Requirement:
Every entry should come back exactly as written, minus the pictures.
__________________________________________________
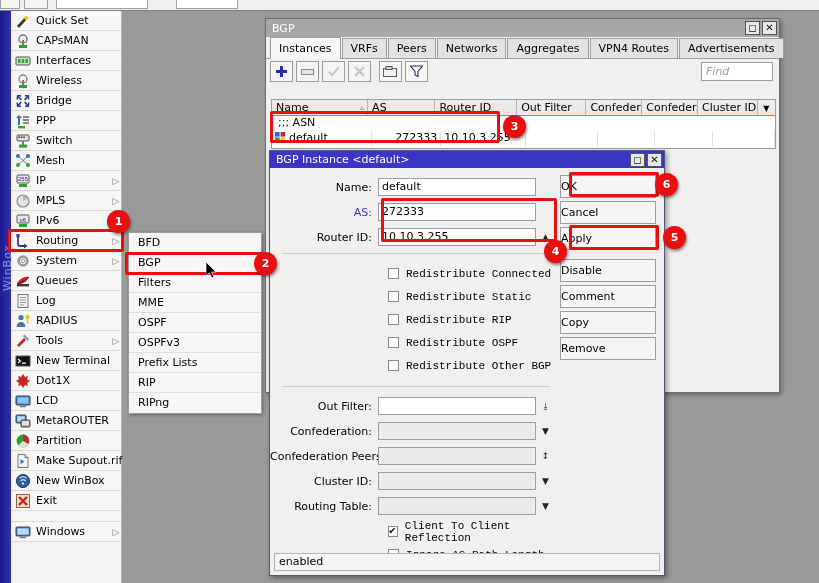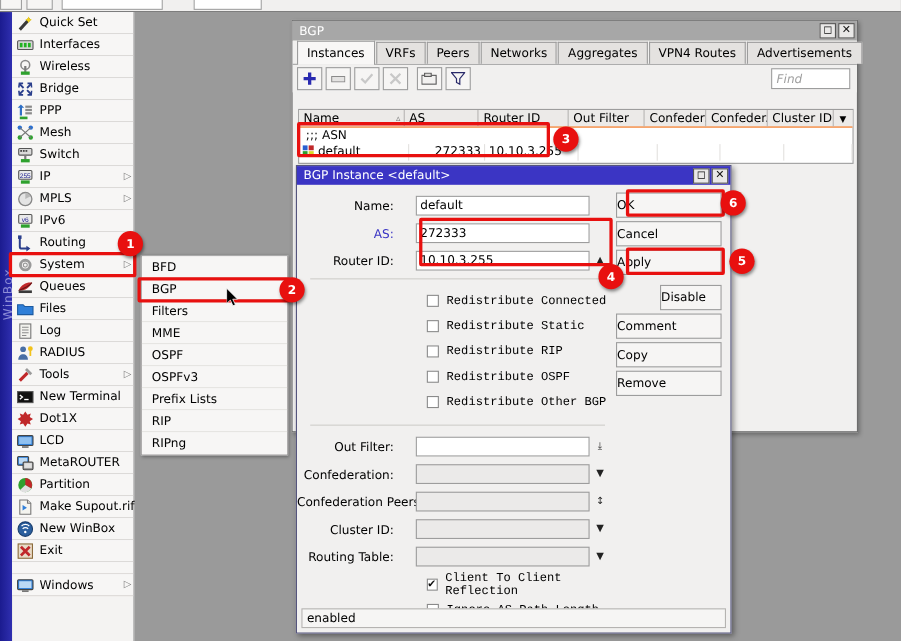"CAPsMAN" div.mi { html: none -> <div> <span><svg> <circle></circle> <rect></rect> <rect></rect> </svg></span> <span>CAPsMAN</span> <span></span> </div> }
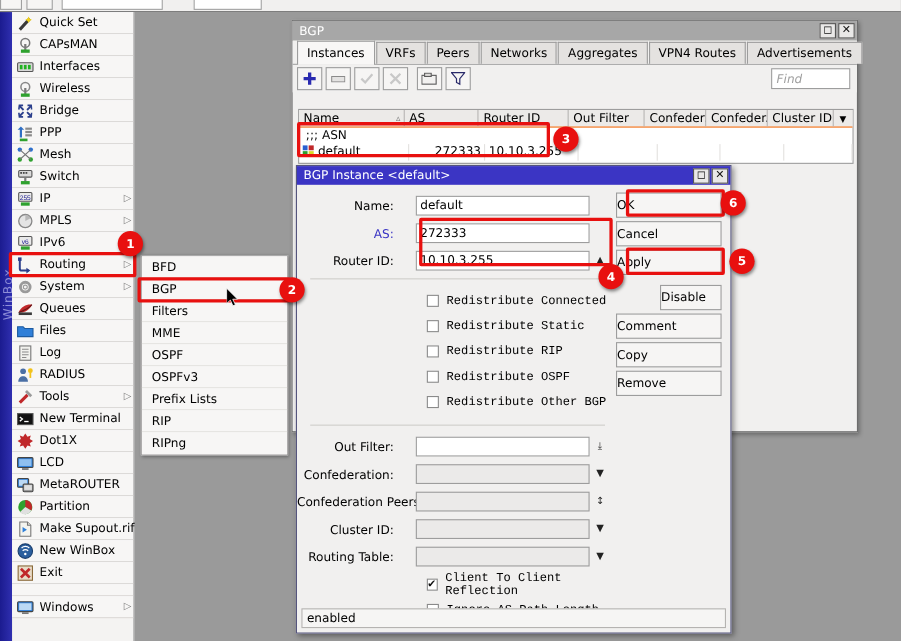"Mesh" div.mi { order: before "Switch" -> after "Switch" }
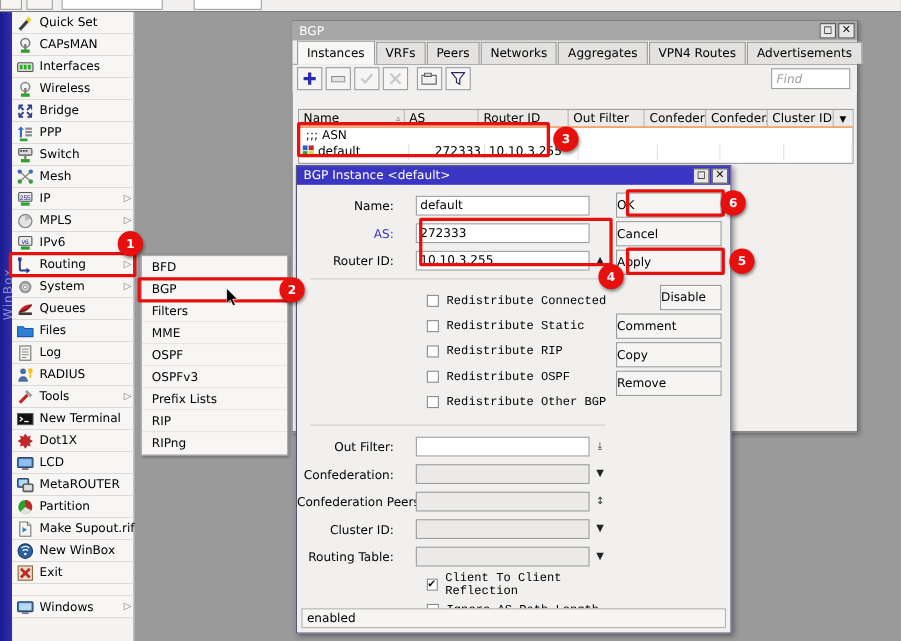"Name:" .row .flabel { padding-right: 20px -> 6px }
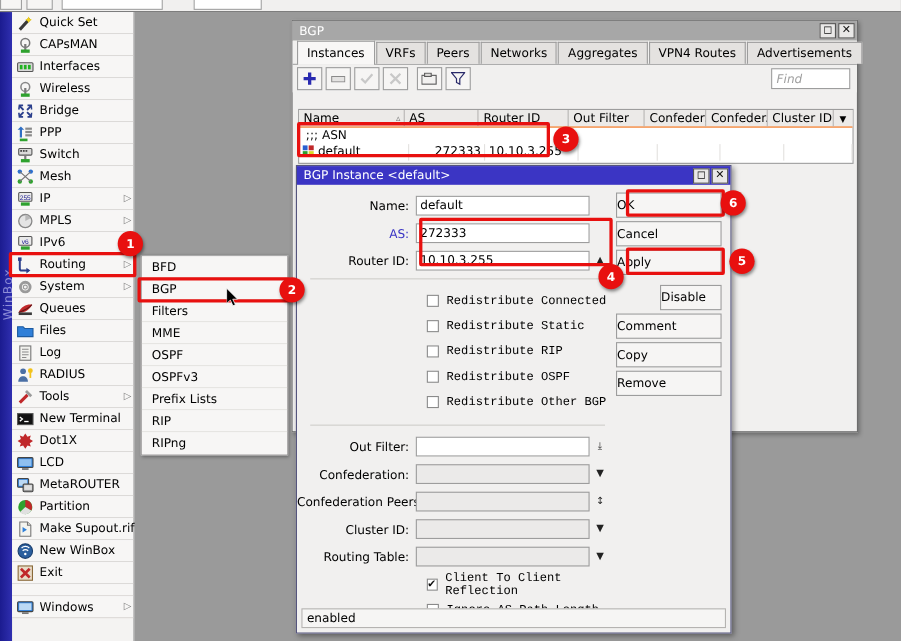"Disable" div.dbtn { margin-left: 40px -> none }
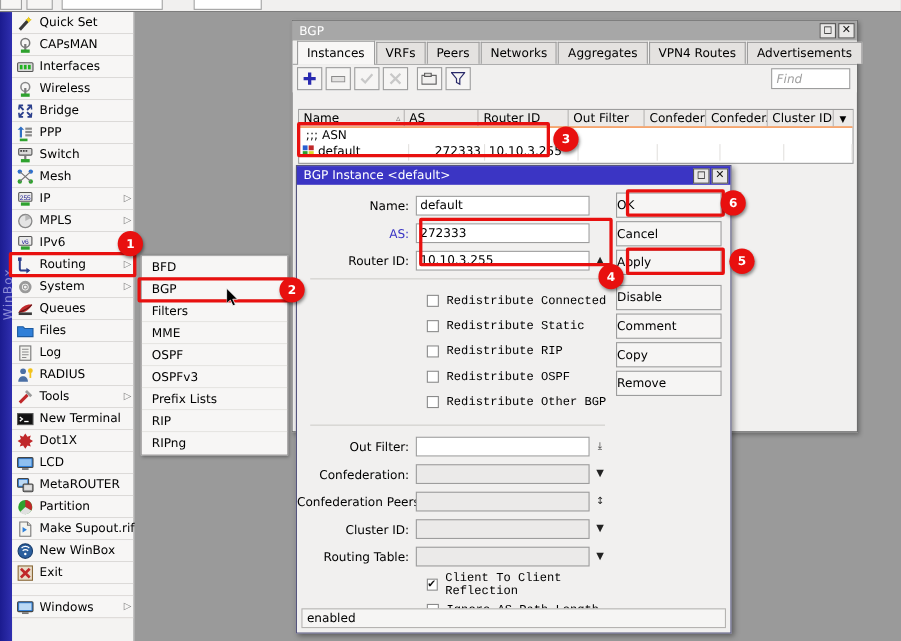"Files" div.mi { html: <div> <span><svg> <path></path> </svg></span> <span>Files</span> <span></span> </div> -> none }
__________________________________________________
Solution for this task:
"CAPsMAN" div.mi { html: none -> <div> <span><svg> <circle></circle> <rect></rect> <rect></rect> </svg></span> <span>CAPsMAN</span> <span></span> </div> }
"Mesh" div.mi { order: before "Switch" -> after "Switch" }
"Name:" .row .flabel { padding-right: 20px -> 6px }
"Disable" div.dbtn { margin-left: 40px -> none }
"Files" div.mi { html: <div> <span><svg> <path></path> </svg></span> <span>Files</span> <span></span> </div> -> none }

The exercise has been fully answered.